Using the listing that follows, return every line with the word "image".

[[ Stored data open ]]

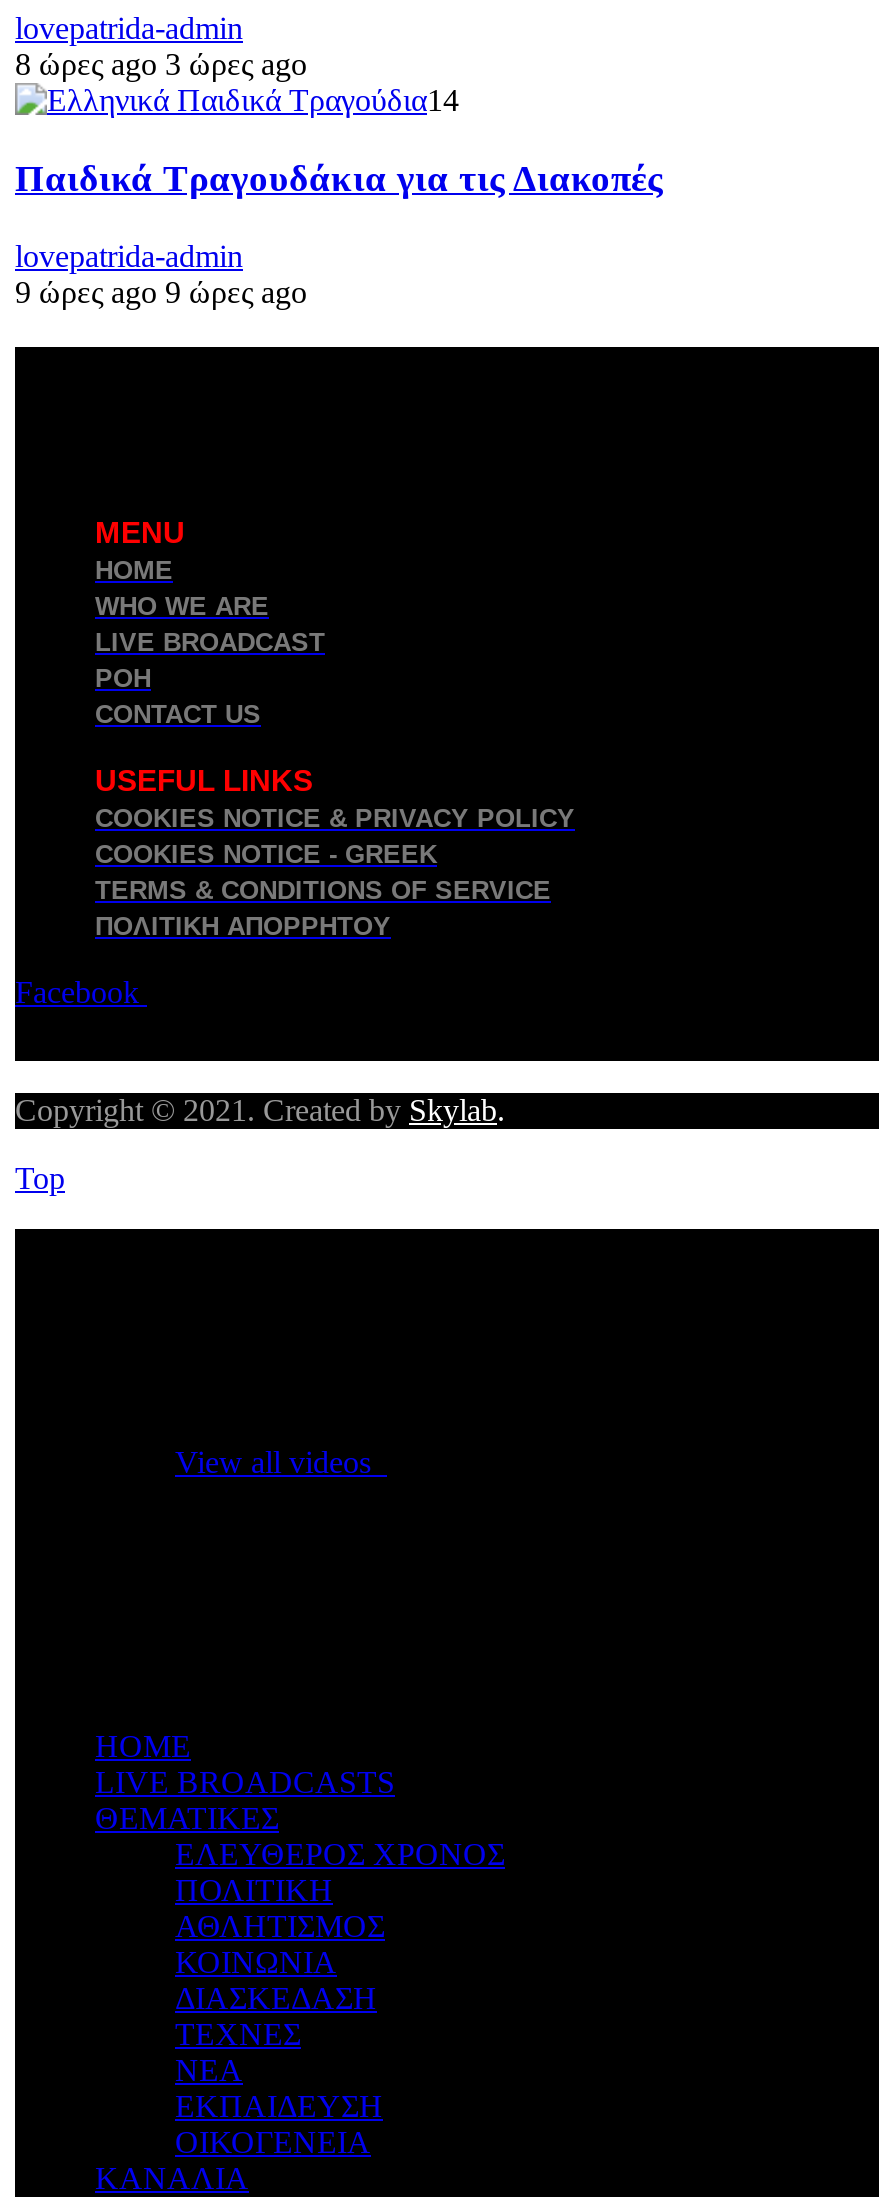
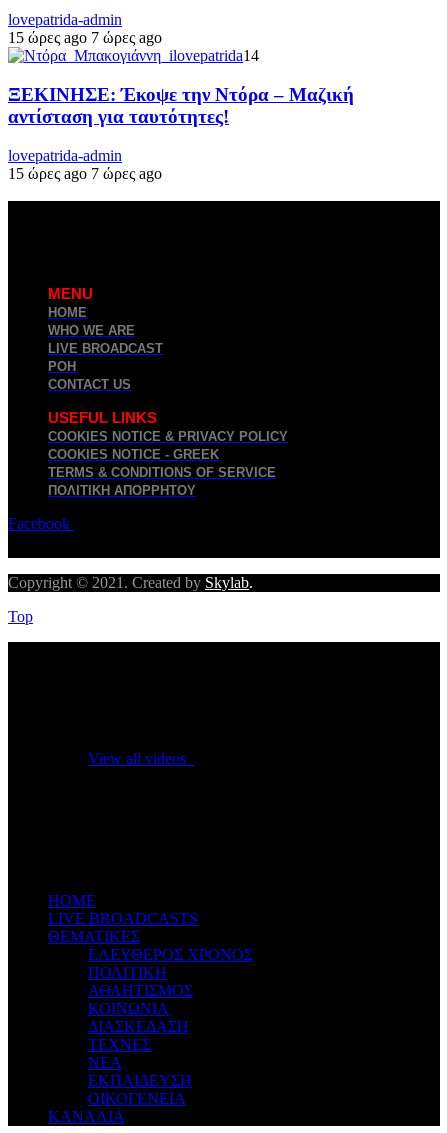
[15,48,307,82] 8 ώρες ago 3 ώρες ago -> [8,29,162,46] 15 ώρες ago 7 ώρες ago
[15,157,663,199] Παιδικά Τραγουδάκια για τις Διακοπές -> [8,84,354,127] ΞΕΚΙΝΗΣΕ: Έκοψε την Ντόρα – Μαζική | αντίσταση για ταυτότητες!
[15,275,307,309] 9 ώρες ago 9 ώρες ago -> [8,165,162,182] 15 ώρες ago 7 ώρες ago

[[ Stored data closed ]]
[[ Stored data open ]]

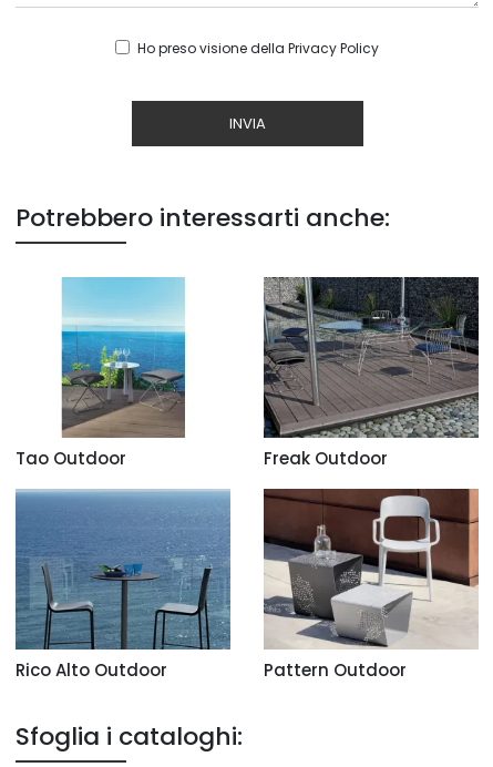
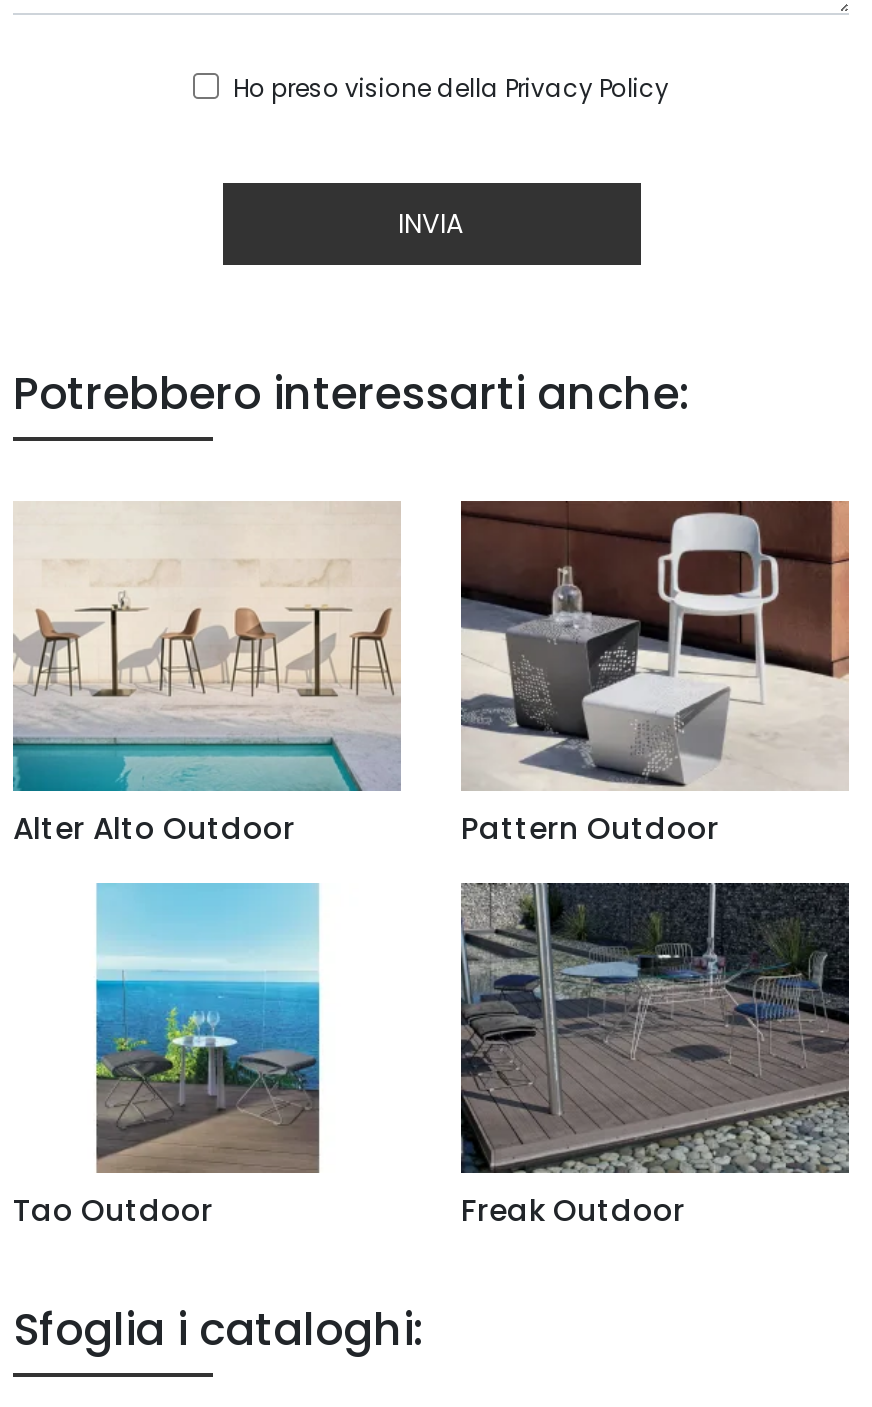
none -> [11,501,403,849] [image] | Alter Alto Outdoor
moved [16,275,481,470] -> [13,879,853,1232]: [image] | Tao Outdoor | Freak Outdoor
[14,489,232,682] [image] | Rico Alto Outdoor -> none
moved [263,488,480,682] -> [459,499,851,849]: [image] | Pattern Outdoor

[[ Stored data closed ]]
[[ Stored data open ]]

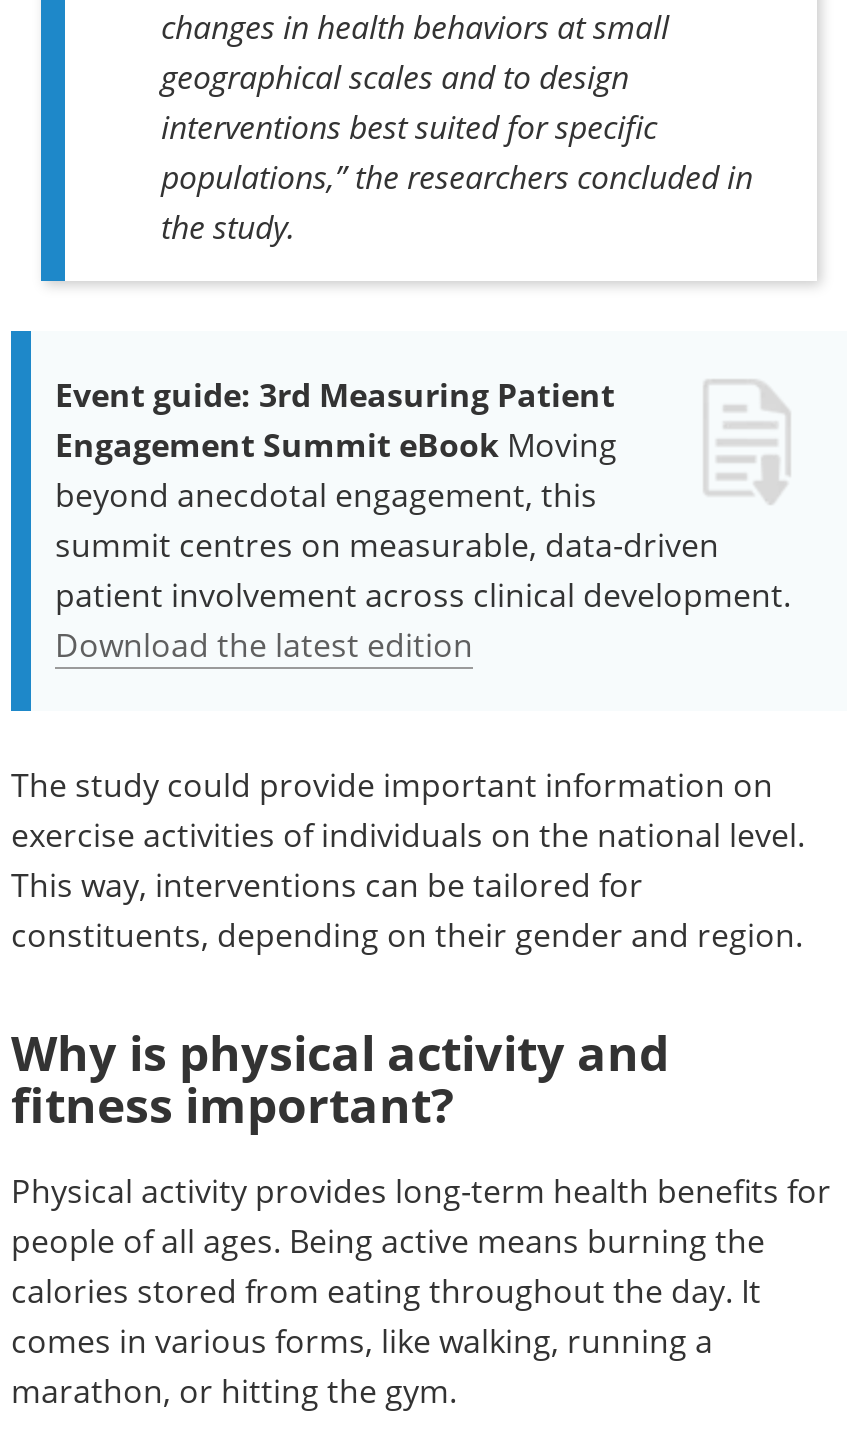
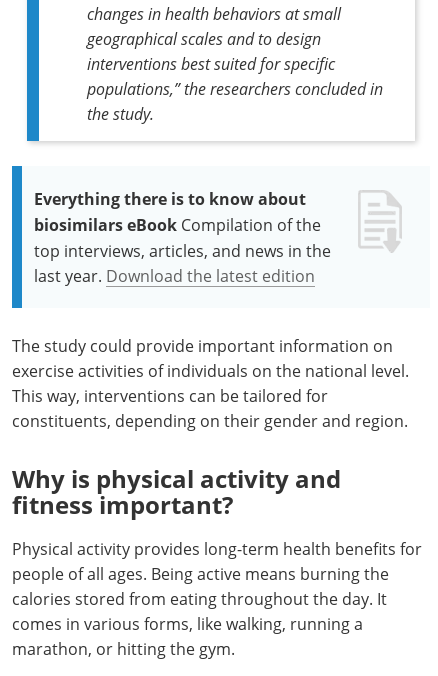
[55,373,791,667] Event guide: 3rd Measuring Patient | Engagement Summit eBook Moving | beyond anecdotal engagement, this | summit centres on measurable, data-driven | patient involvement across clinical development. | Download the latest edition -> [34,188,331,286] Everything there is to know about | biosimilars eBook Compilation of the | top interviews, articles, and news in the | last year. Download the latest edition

[[ Stored data closed ]]

Written solution:
none -> [11,501,403,849] [image] | Alter Alto Outdoor
moved [16,275,481,470] -> [13,879,853,1232]: [image] | Tao Outdoor | Freak Outdoor
[14,489,232,682] [image] | Rico Alto Outdoor -> none
moved [263,488,480,682] -> [459,499,851,849]: [image] | Pattern Outdoor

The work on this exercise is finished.